Dedicated Endpoints provide a customizable environment for deploying AI models tailored to specific requirements.

Create a dedicated inference endpoint once or on a schedule

Deploy a Dedicated inference model

Select a model from the list. Click on the button labeled “Dedicated”: Dedicated button

Set compute resources

Select a GPU type, ram, and other system specifications: Dedicated step 1

Set task details

Set a task name, file path, and other inference details: Dedicated step 2 Task Name: Define task name. File Path: Specify the script file name to be executed in the Docker image(without the file extension). Fox example, if the image includes a script named serve.py, enter serve here. Deployment Name: Specify the deployment name that will be exposed to the Ray cluster by the script. For example, you can use app as the deployment name.
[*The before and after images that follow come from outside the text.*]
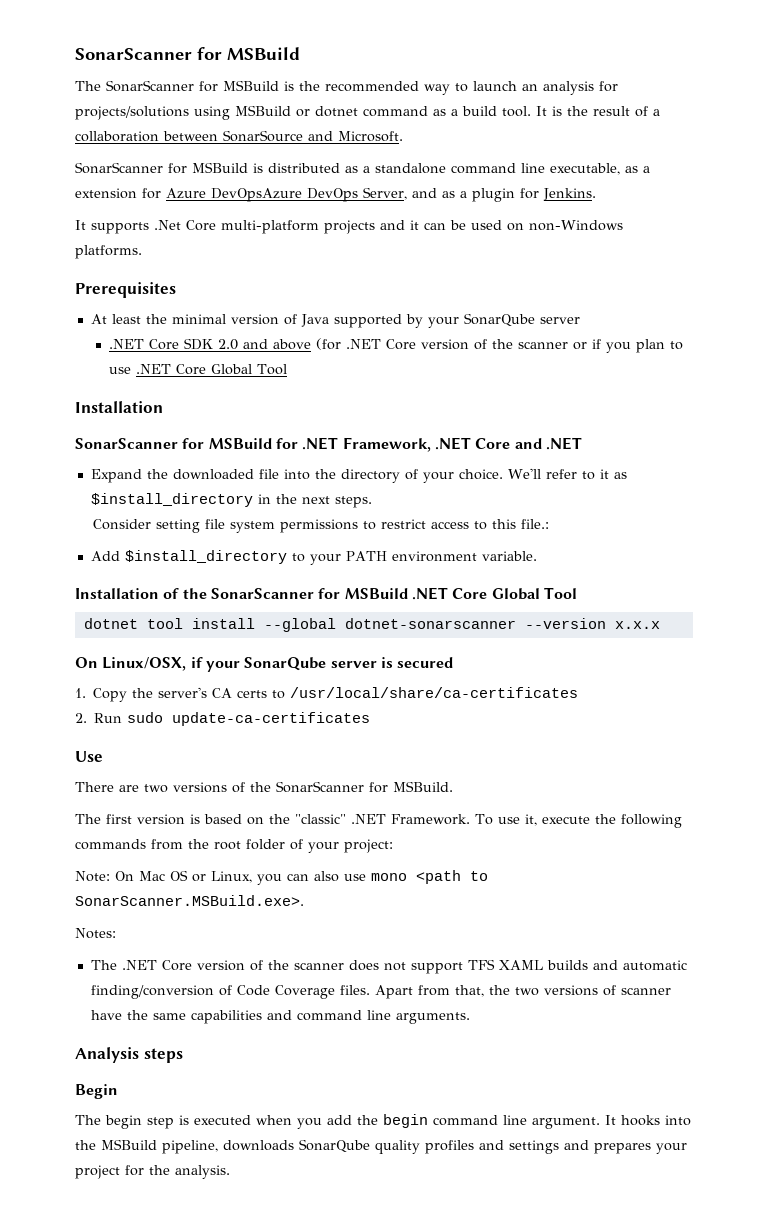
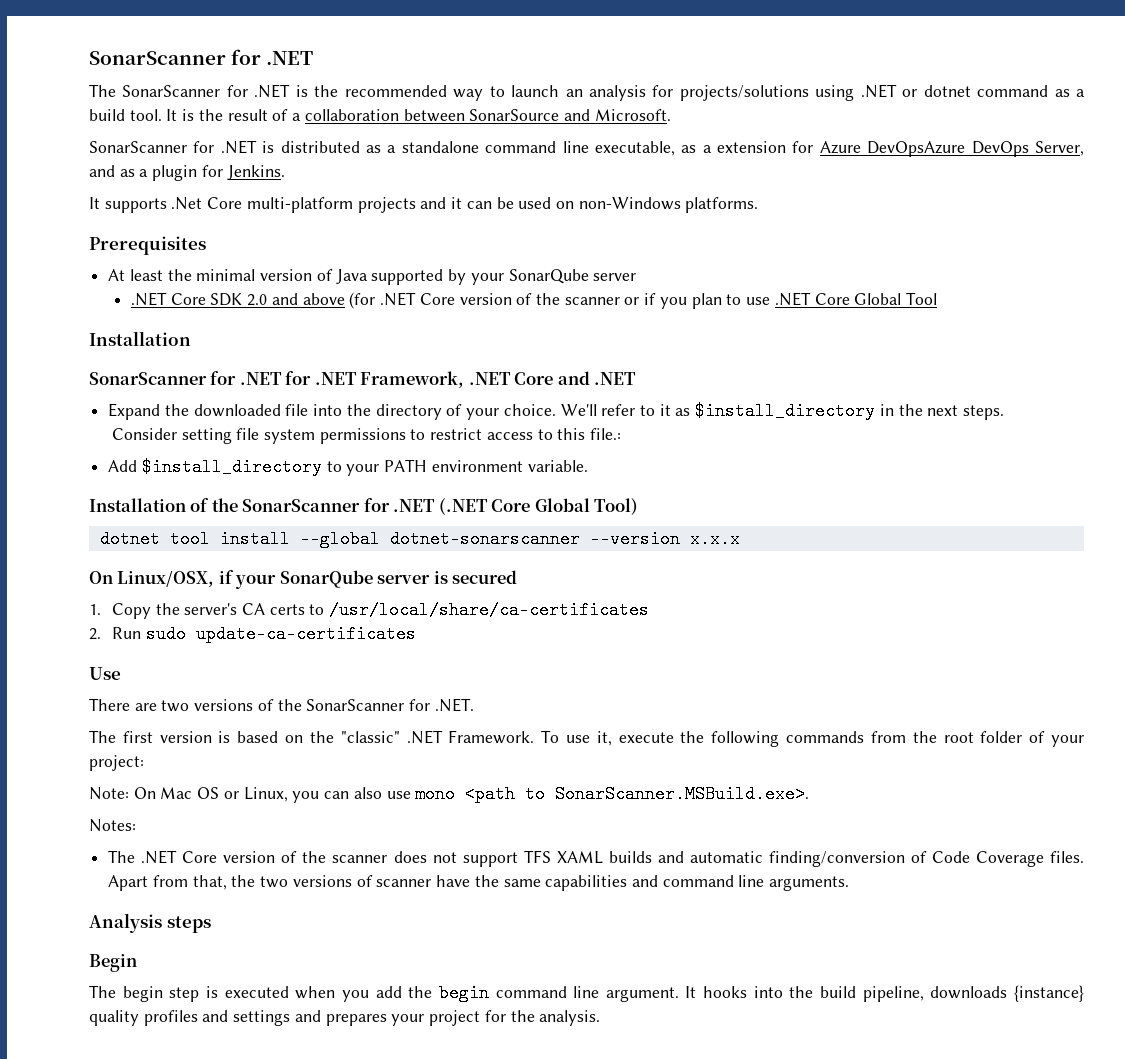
[75,47,300,60] SonarScanner for MSBuild -> [89,49,314,65] SonarScanner for .NET
[223,80,279,91] MSBuild -> [254,84,291,98] .NET
[235,105,291,116] MSBuild -> [860,84,897,98] .NET
[192,162,248,173] MSBuild -> [220,140,257,154] .NET
[208,438,272,449] MSBuild -> [239,372,282,385] .NET
[344,587,577,600] MSBuild .NET Core Global Tool -> [393,498,639,515] .NET (.NET Core Global Tool)
[393,781,453,792] MSBuild. -> [434,698,474,712] .NET.
[101,1139,157,1150] MSBuild -> [820,986,857,998] build
[299,1139,370,1153] SonarQube -> [1013,985,1084,1002] {instance}

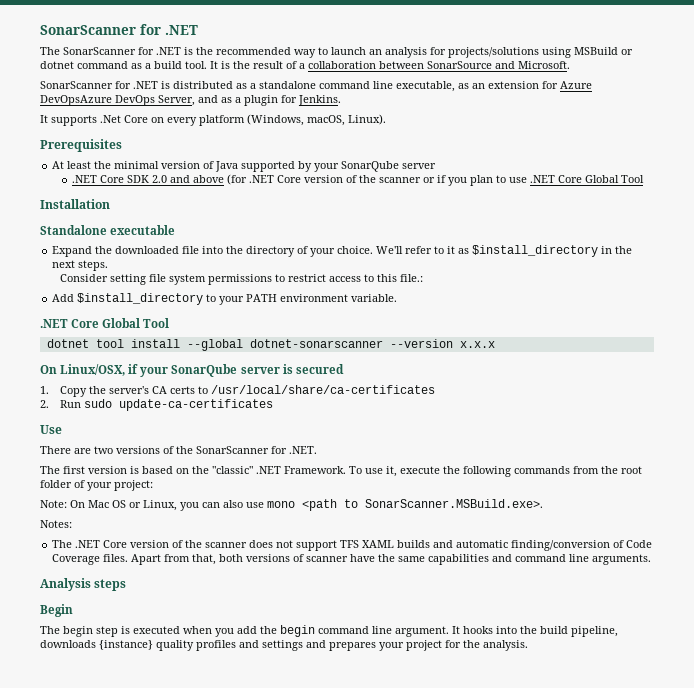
[860,84,897,98] .NET -> [574,47,618,55] MSBuild
[702,145,712,153] a -> [472,83,485,89] an
[246,197,759,213] multi-platform projects and it can be used on non-Windows platforms. -> [151,114,386,126] on every platform (Windows, macOS, Linux).
[89,371,637,388] SonarScanner for .NET for .NET Framework, .NET Core and .NET -> [40,225,176,235] Standalone executable
[89,498,639,515] Installation of the SonarScanner for .NET (.NET Core Global Tool) -> [40,318,170,328] .NET Core Global Tool
[231,875,289,888] the two -> [219,554,244,562] both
Type: One-off or Daily One-off - The task runs once as scheduled time. Daily - The task runs at the first scheduled time and can update replica numbers at subsequent daily scheduled times. This option is designed for recurring, predictable workloads where scaling needs follow a consistent daily pattern. Timezone: Select the timezone for scheduling. Time: Select the time for scheduling. Replicas: Select the Min replicas and Max replicas for schedule.

Review configuration

Review your configurations to ensure they are correct. After confirmation, click the “Launch” button to launch task. Dedicated step 3

Active task

In the task list, locate the task and then click button image-20250320145006225 to active the idle task.